* **AIM OF THE EXERCISE**: Type out each record word for word. Pictures stay out.

=== SUPPLIED RECORDS ===

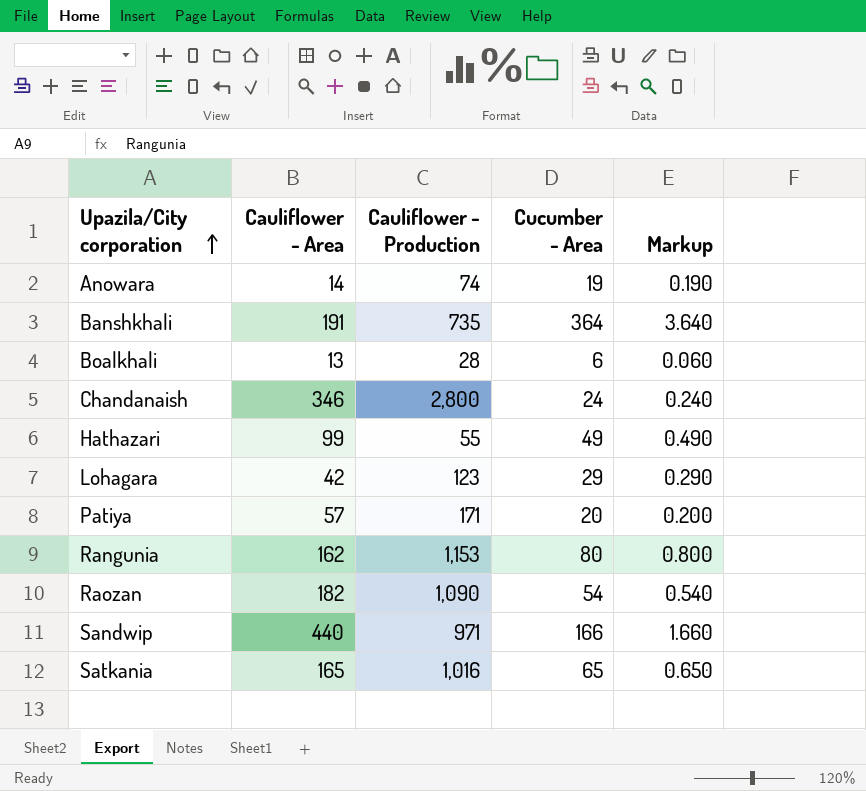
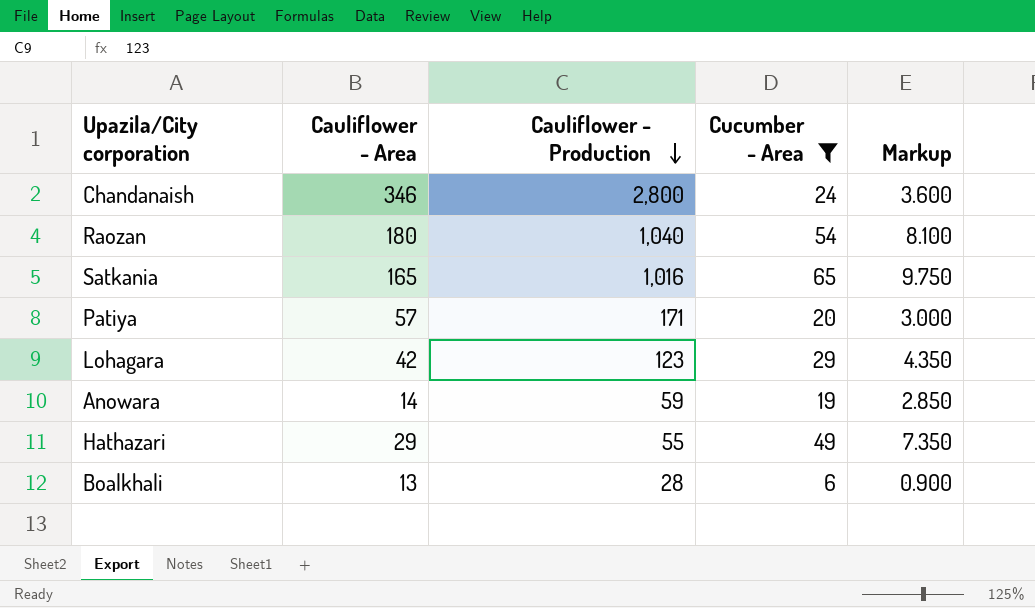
filter: none -> Cucumber - Area <= 65
row order: Upazila/City corporation ascending -> Cauliflower - Production descending
column Markup | formula: [Cucumber - Area] * 0.01 -> [Cucumber - Area] * 0.15
Raozan | Cauliflower - Area: 182 -> 180
Raozan | Cauliflower - Production: 1,090 -> 1,040
Anowara | Cauliflower - Production: 74 -> 59
Hathazari | Cauliflower - Area: 99 -> 29

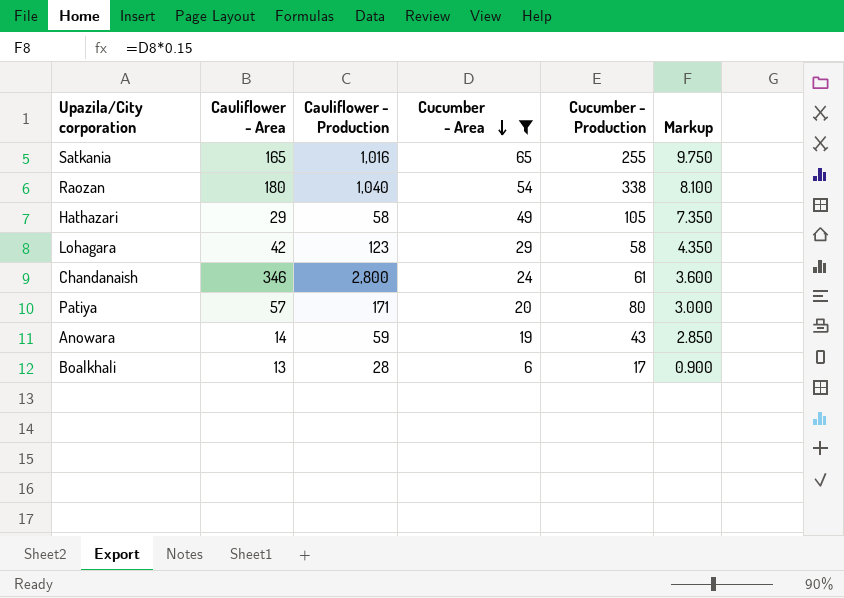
row order: Cauliflower - Production descending -> Cucumber - Area descending
column Cucumber - Production | position: none -> 5
Hathazari | Cauliflower - Production: 55 -> 58

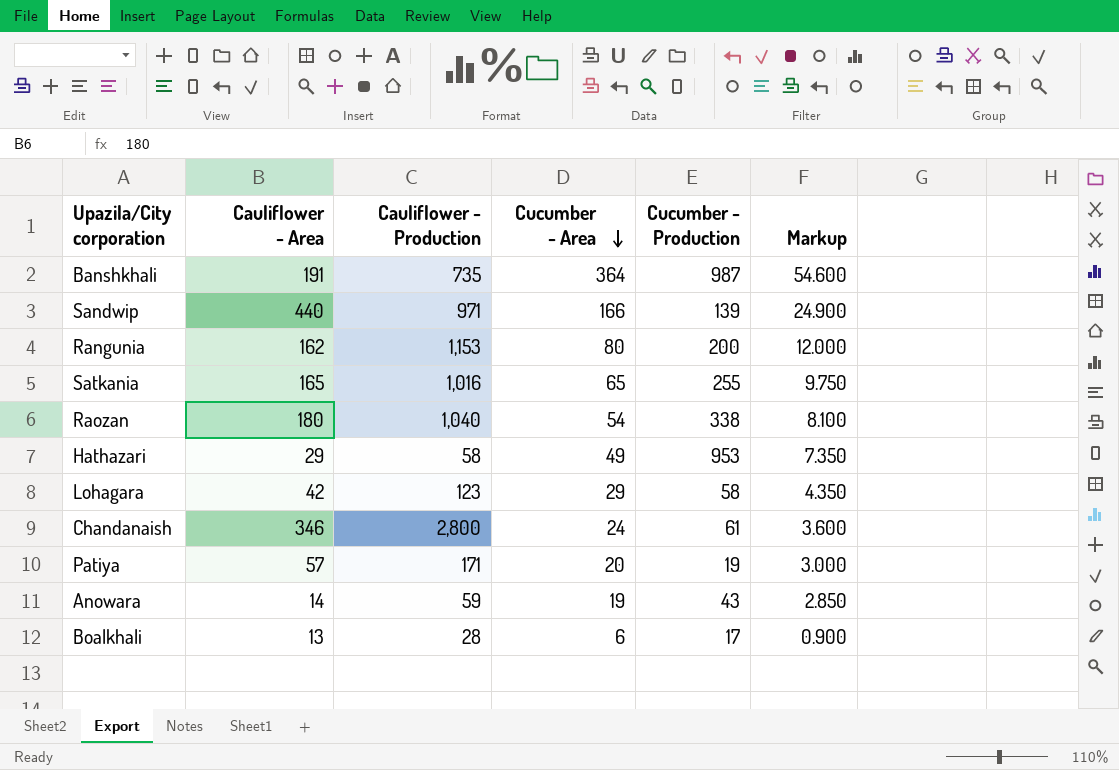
filter: Cucumber - Area <= 65 -> none
Hathazari | Cucumber - Production: 105 -> 953
Patiya | Cucumber - Production: 80 -> 19

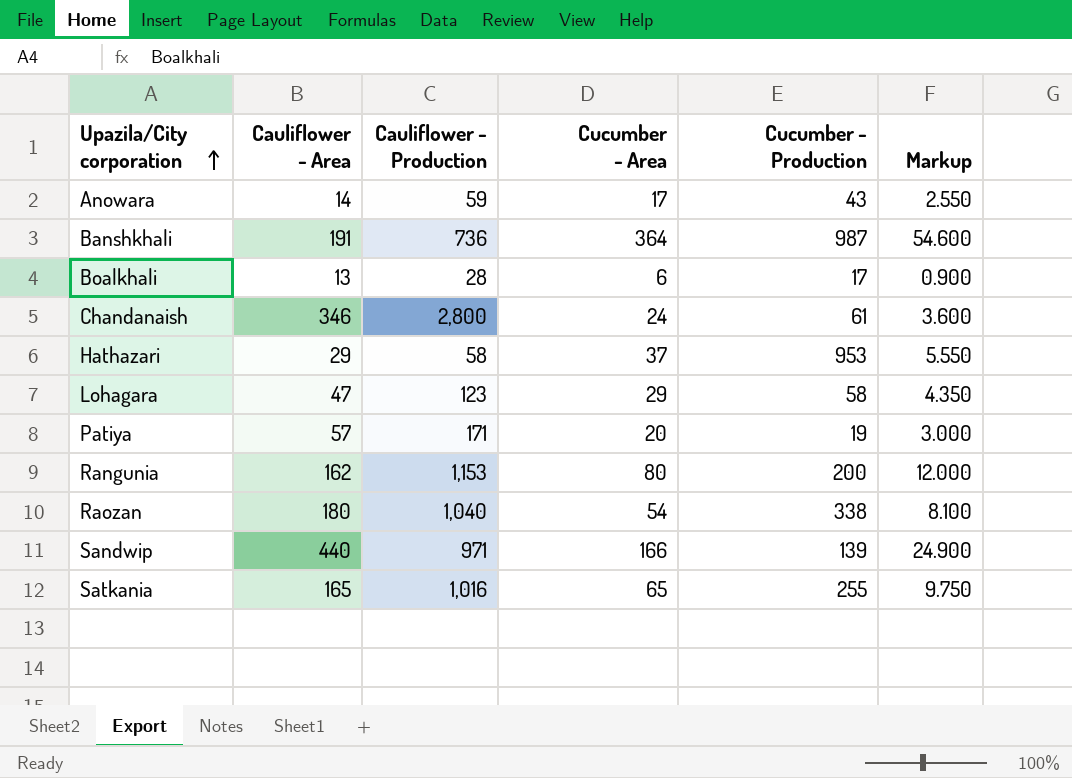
row order: Cucumber - Area descending -> Upazila/City corporation ascending
Anowara | Cucumber - Area: 19 -> 17
Anowara | Markup: 2.850 -> 2.550
Banshkhali | Cauliflower - Production: 735 -> 736
Hathazari | Cucumber - Area: 49 -> 37
Hathazari | Markup: 7.350 -> 5.550
Lohagara | Cauliflower - Area: 42 -> 47

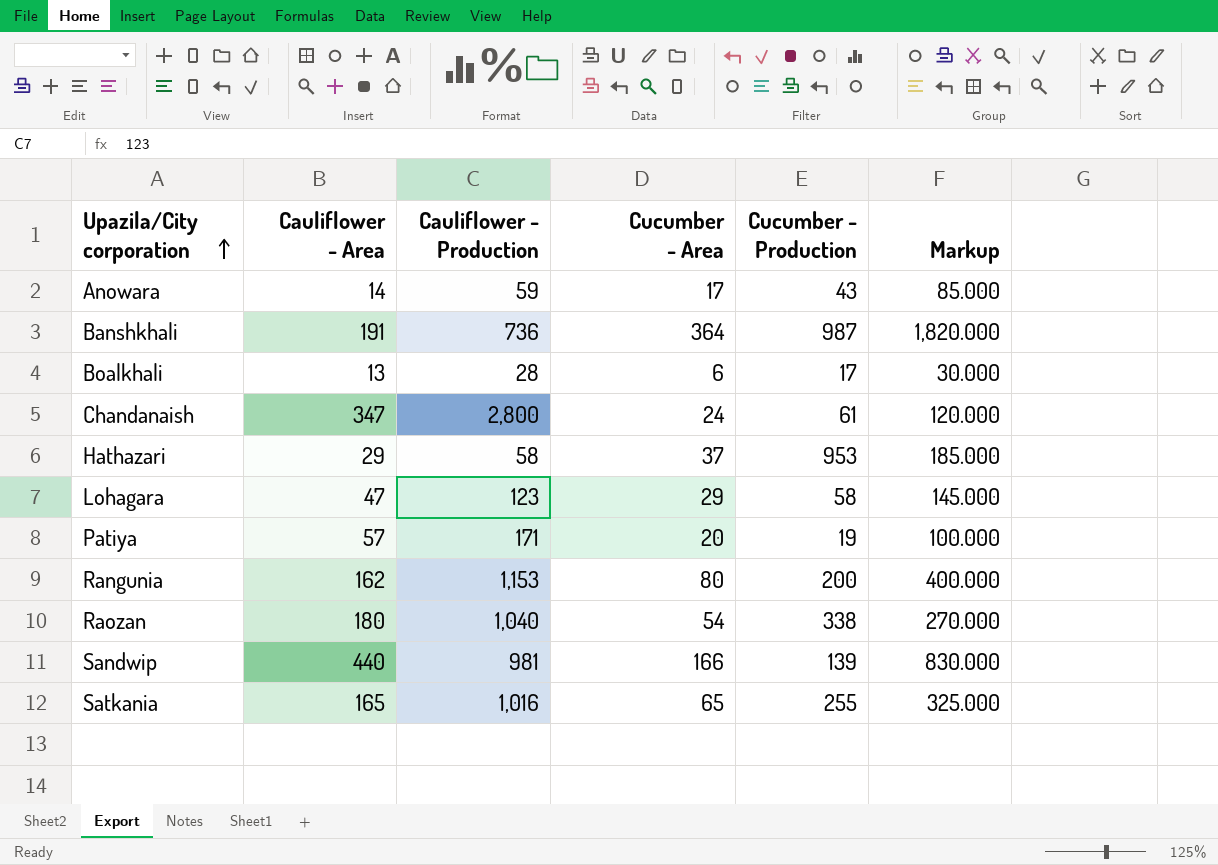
column Markup | formula: [Cucumber - Area] * 0.15 -> [Cucumber - Area] * 5
Chandanaish | Cauliflower - Area: 346 -> 347
Sandwip | Cauliflower - Production: 971 -> 981

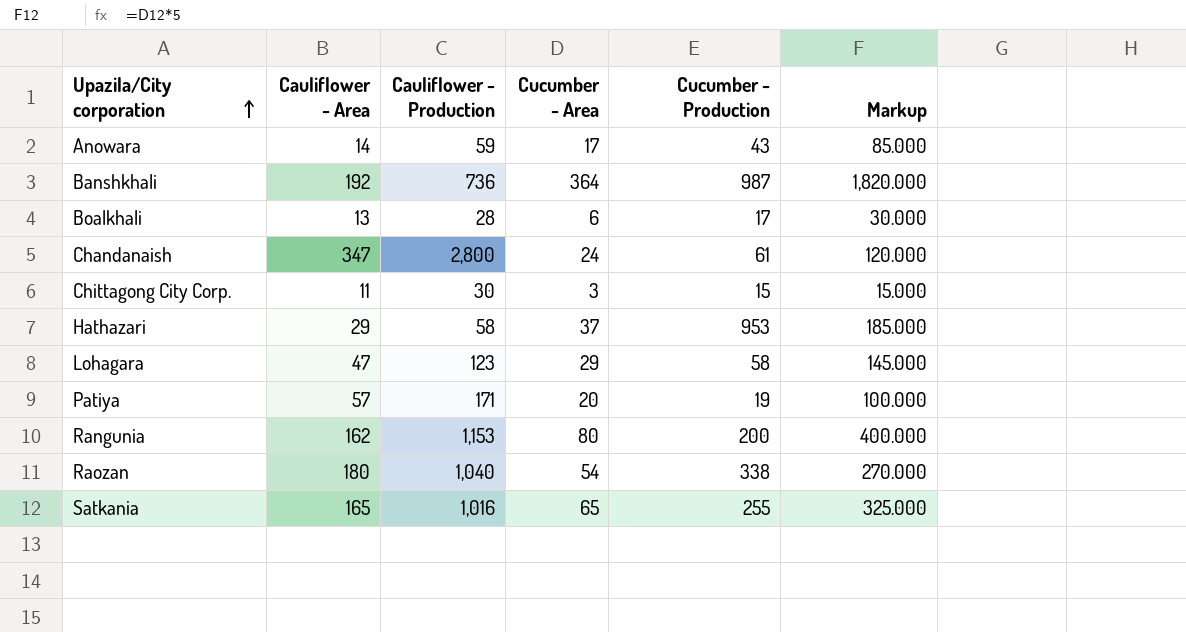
row Sandwip: 440 | 981 | 166 | 139 | 830.000 -> none
Banshkhali | Cauliflower - Area: 191 -> 192
row Chittagong City Corp.: none -> 11 | 30 | 3 | 15 | 15.000

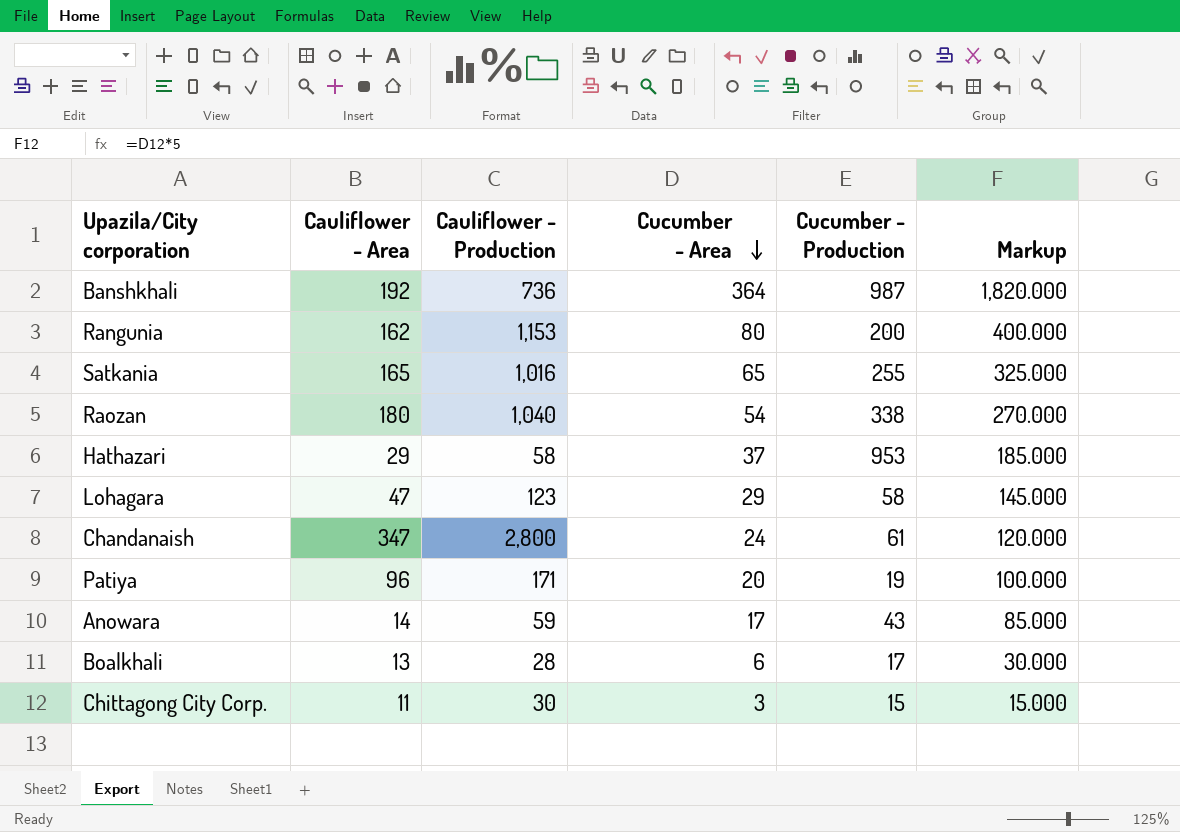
row order: Upazila/City corporation ascending -> Cucumber - Area descending
Patiya | Cauliflower - Area: 57 -> 96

===

* **RESPONSE AREA**:
filter: none -> Cucumber - Area <= 65
row order: Upazila/City corporation ascending -> Cauliflower - Production descending
column Markup | formula: [Cucumber - Area] * 0.01 -> [Cucumber - Area] * 0.15
Raozan | Cauliflower - Area: 182 -> 180
Raozan | Cauliflower - Production: 1,090 -> 1,040
Anowara | Cauliflower - Production: 74 -> 59
Hathazari | Cauliflower - Area: 99 -> 29

row order: Cauliflower - Production descending -> Cucumber - Area descending
column Cucumber - Production | position: none -> 5
Hathazari | Cauliflower - Production: 55 -> 58

filter: Cucumber - Area <= 65 -> none
Hathazari | Cucumber - Production: 105 -> 953
Patiya | Cucumber - Production: 80 -> 19

row order: Cucumber - Area descending -> Upazila/City corporation ascending
Anowara | Cucumber - Area: 19 -> 17
Anowara | Markup: 2.850 -> 2.550
Banshkhali | Cauliflower - Production: 735 -> 736
Hathazari | Cucumber - Area: 49 -> 37
Hathazari | Markup: 7.350 -> 5.550
Lohagara | Cauliflower - Area: 42 -> 47

column Markup | formula: [Cucumber - Area] * 0.15 -> [Cucumber - Area] * 5
Chandanaish | Cauliflower - Area: 346 -> 347
Sandwip | Cauliflower - Production: 971 -> 981

row Sandwip: 440 | 981 | 166 | 139 | 830.000 -> none
Banshkhali | Cauliflower - Area: 191 -> 192
row Chittagong City Corp.: none -> 11 | 30 | 3 | 15 | 15.000

row order: Upazila/City corporation ascending -> Cucumber - Area descending
Patiya | Cauliflower - Area: 57 -> 96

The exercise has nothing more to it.